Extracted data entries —
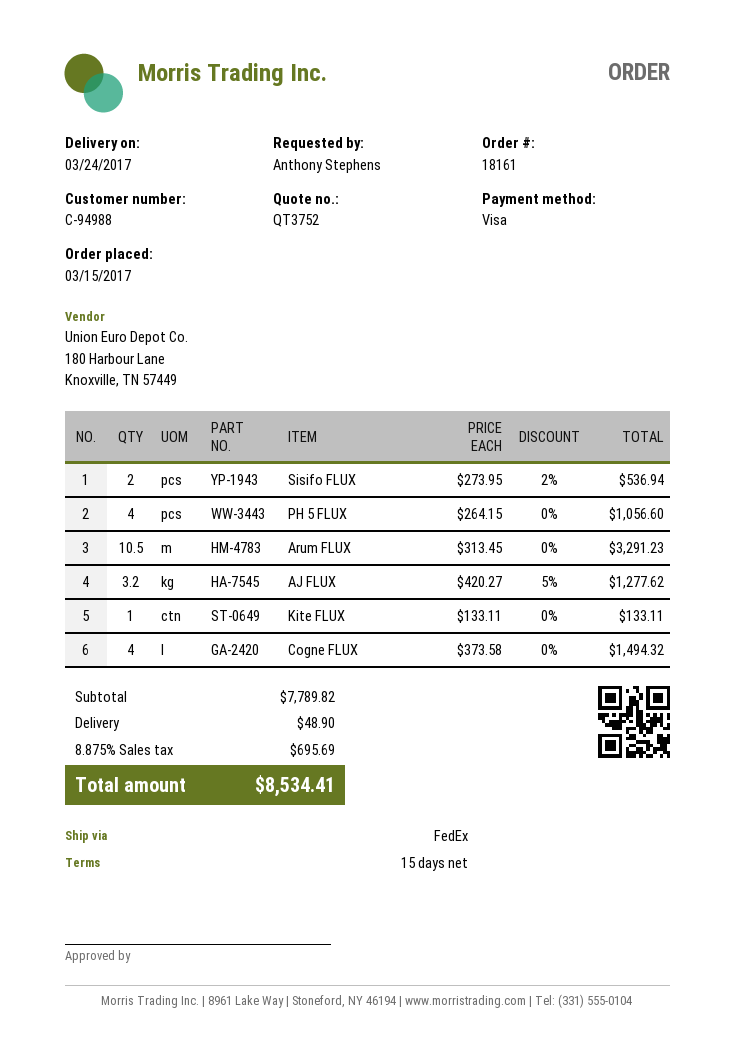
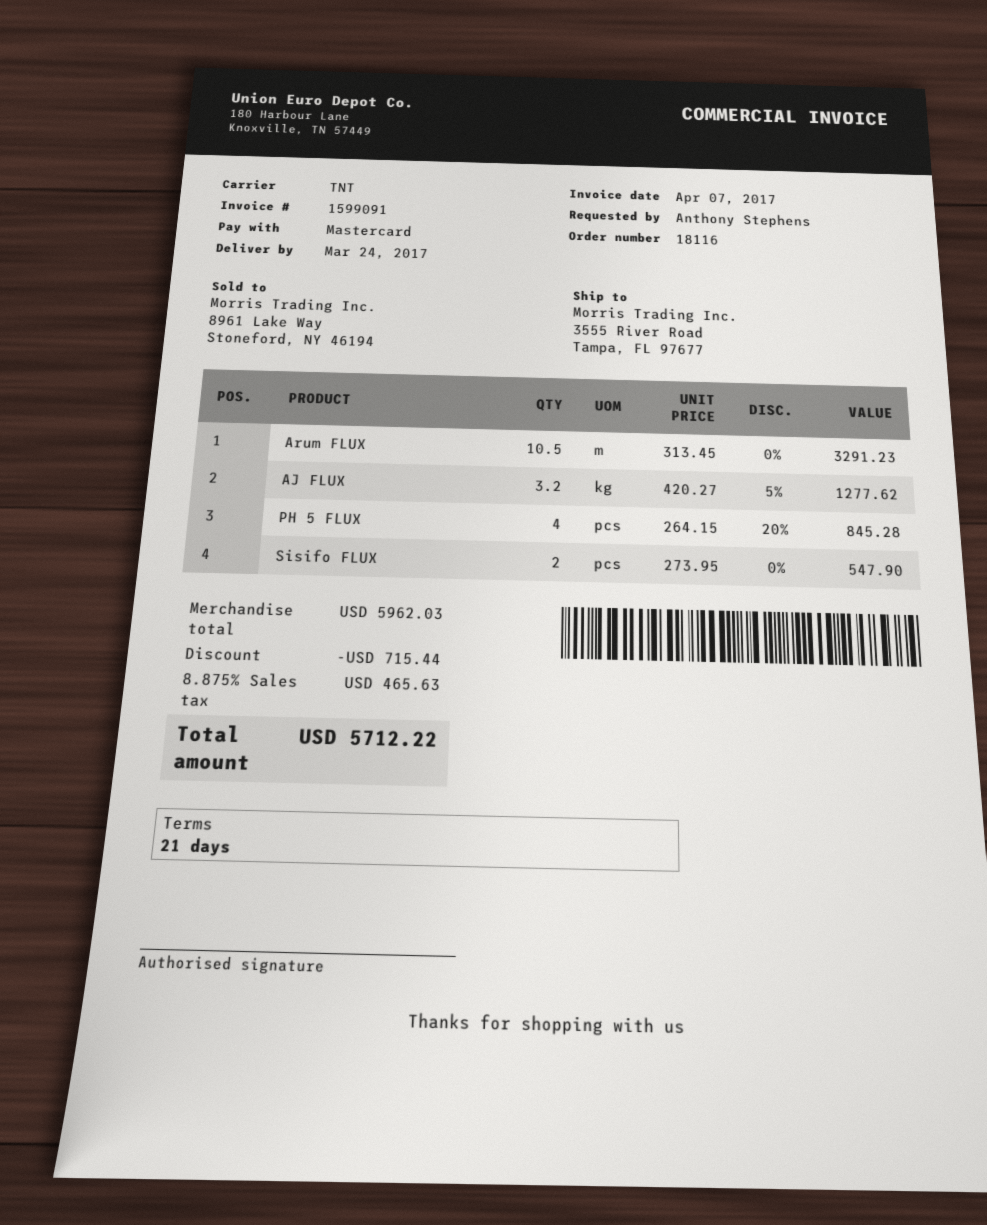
order number: 18161 -> 18116
payment terms: 15 days -> 21 days
payment method: Visa -> Mastercard
shipping method: FedEx -> TNT
Sisifo FLUX: 2 x 273.95 - 2% = 536.94 -> 2 x 273.95 = 547.90
PH 5 FLUX: 4 x 264.15 = 1056.60 -> 4 x 264.15 - 20% = 845.28
Kite FLUX: 1 x 133.11 = 133.11 -> none
Cogne FLUX: 4 x 373.58 = 1494.32 -> none
subtotal: 7789.82 -> 5962.03
discount: none -> 715.44
shipping: 48.90 -> none
tax: 8.875% = 695.69 -> 8.875% = 465.63
total: 8534.41 -> 5712.22

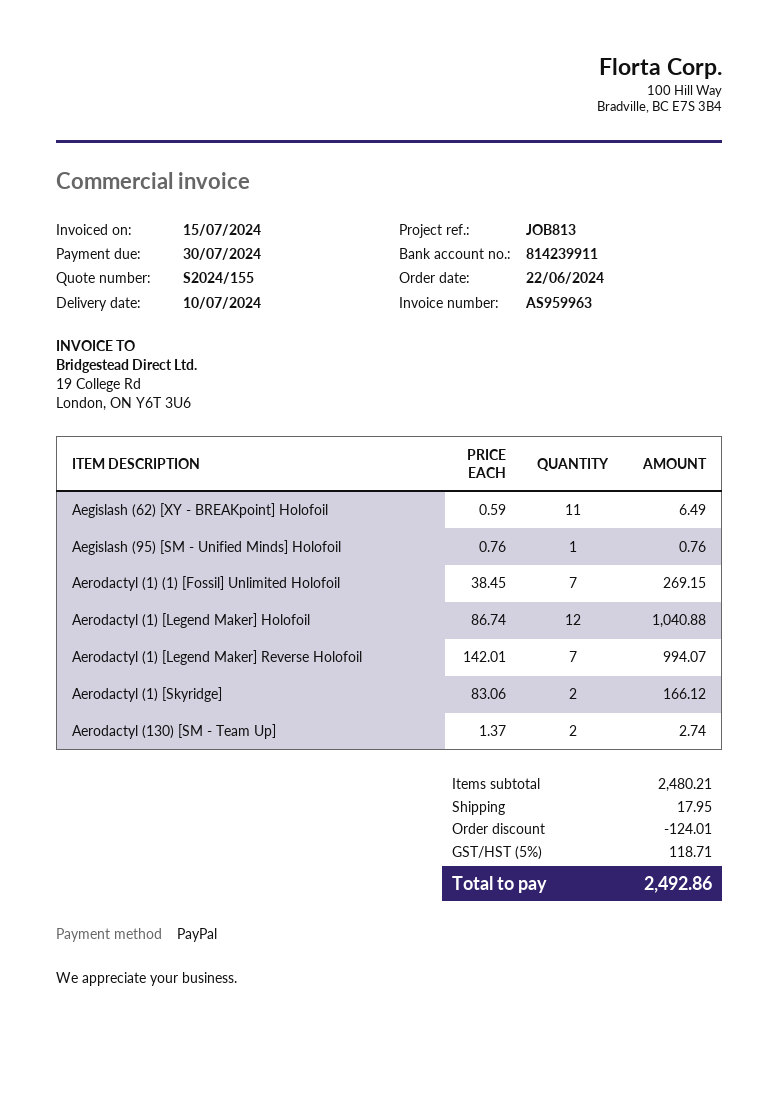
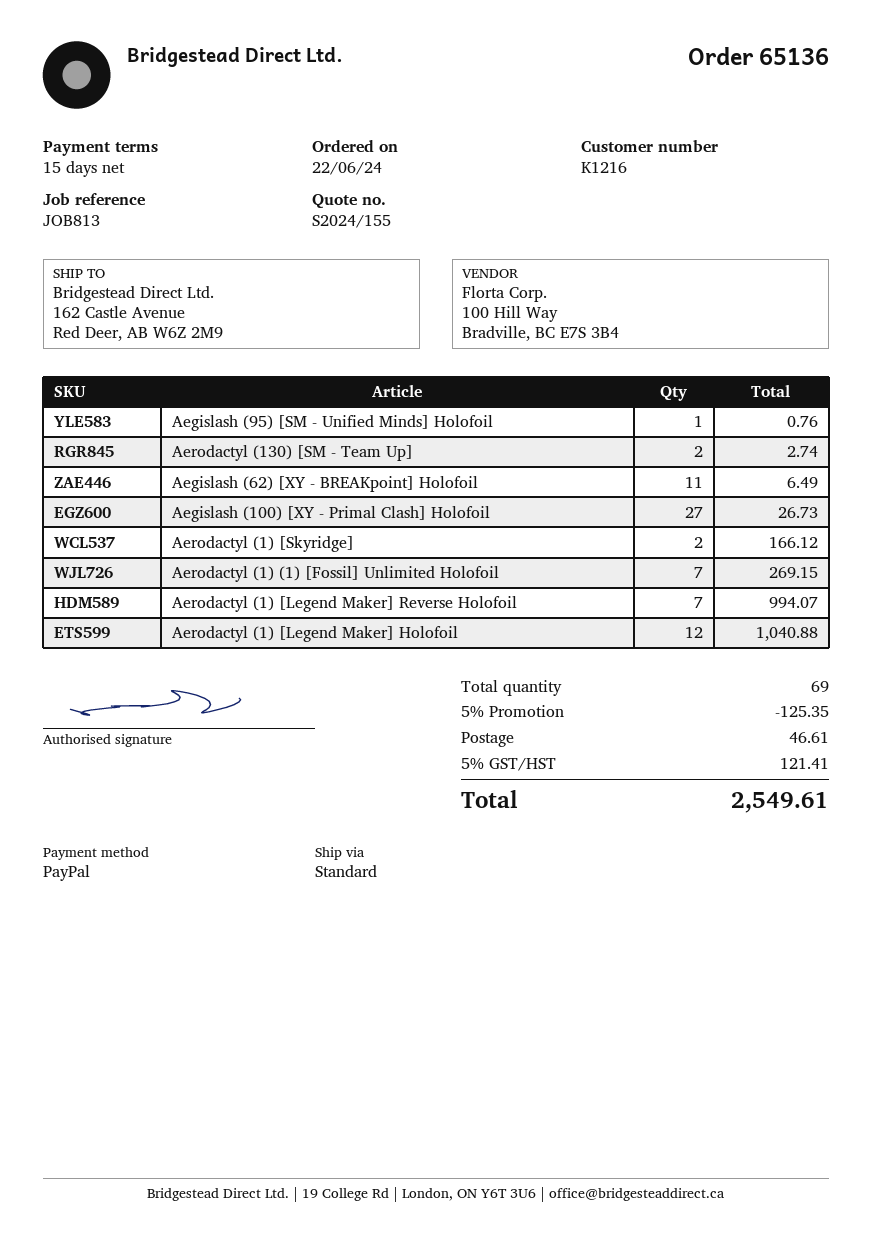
Aegislash (100) [XY - Primal Clash] Holofoil: none -> 27 for 26.73
discount: 124.01 -> 125.35
shipping: 17.95 -> 46.61
tax: 5% = 118.71 -> 5% = 121.41
total: 2492.86 -> 2549.61

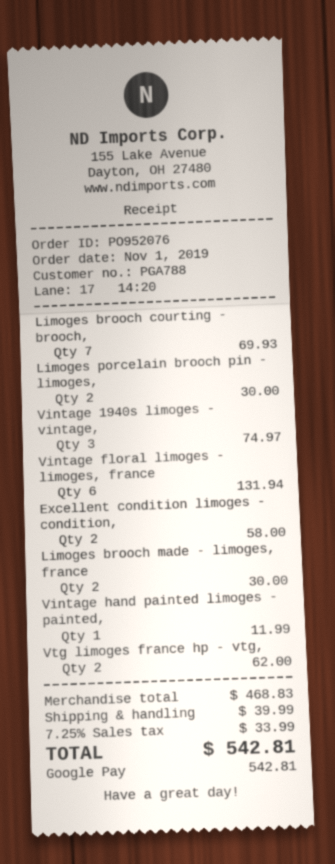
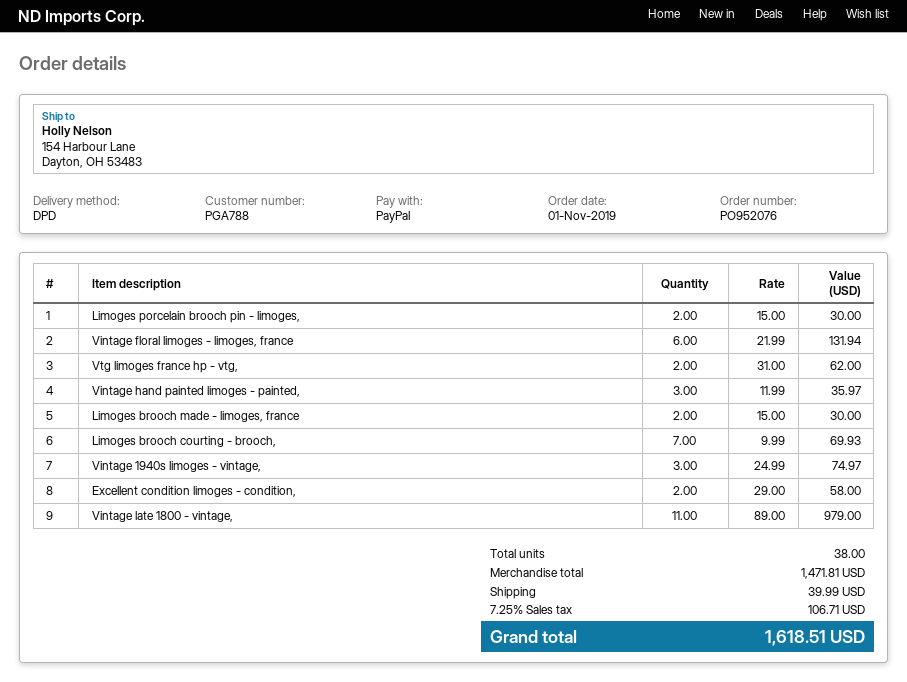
payment method: Google Pay -> PayPal
Vintage hand painted limoges - painted,: 1 for 11.99 -> 3 for 35.97
Vintage late 1800 - vintage,: none -> 11 for 979.00
subtotal: 468.83 -> 1471.81
tax: 7.25% = 33.99 -> 7.25% = 106.71
total: 542.81 -> 1618.51

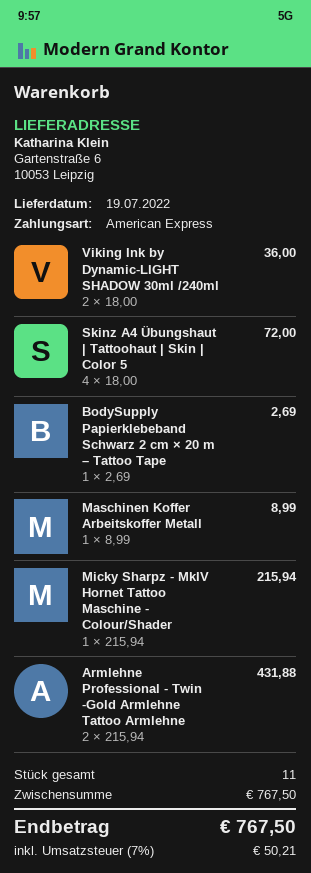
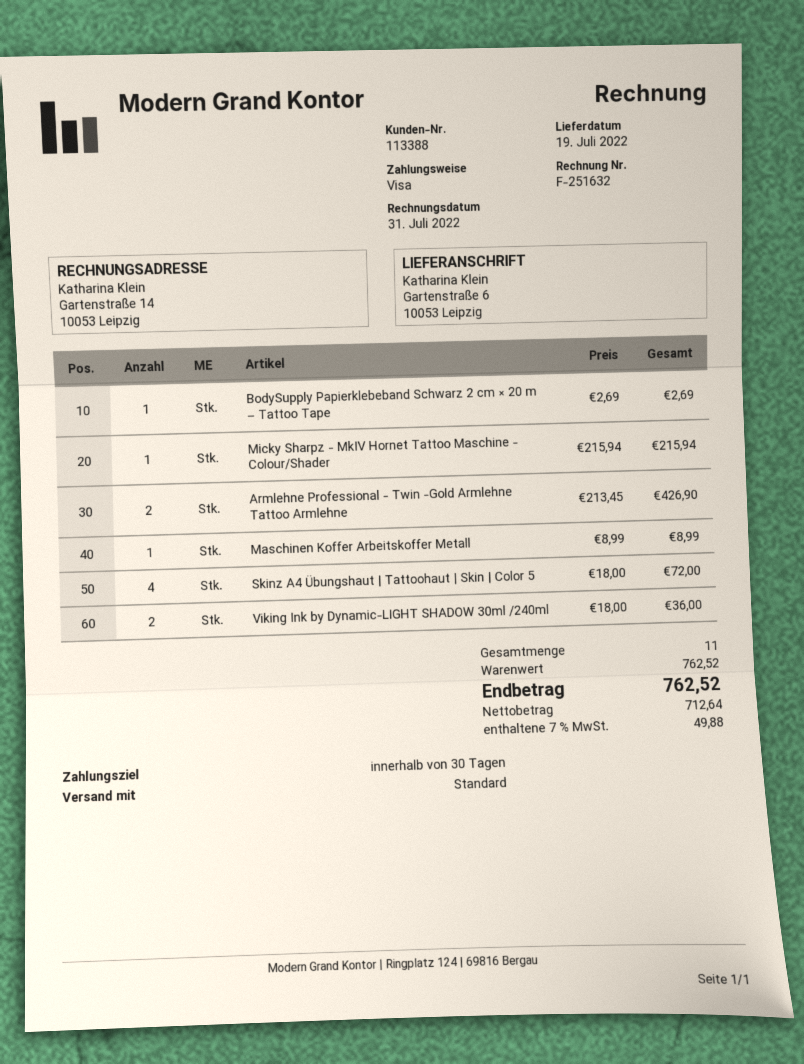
payment method: American Express -> Visa
Armlehne Professional - Twin -Gold Armlehne Tattoo Armlehne: 2 x 215.94 = 431.88 -> 2 x 213.45 = 426.90
subtotal: 767.50 -> 762.52
tax: 7% = 50.21 -> 7% = 49.88
total: 767.50 -> 762.52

Your goal — Nothing but the lines from the one containing "total: 542.81 -> 1618.51" through the last line of the data should appear in the answer, copied exactly, with pictures excluded.

The answer —
total: 542.81 -> 1618.51

payment method: American Express -> Visa
Armlehne Professional - Twin -Gold Armlehne Tattoo Armlehne: 2 x 215.94 = 431.88 -> 2 x 213.45 = 426.90
subtotal: 767.50 -> 762.52
tax: 7% = 50.21 -> 7% = 49.88
total: 767.50 -> 762.52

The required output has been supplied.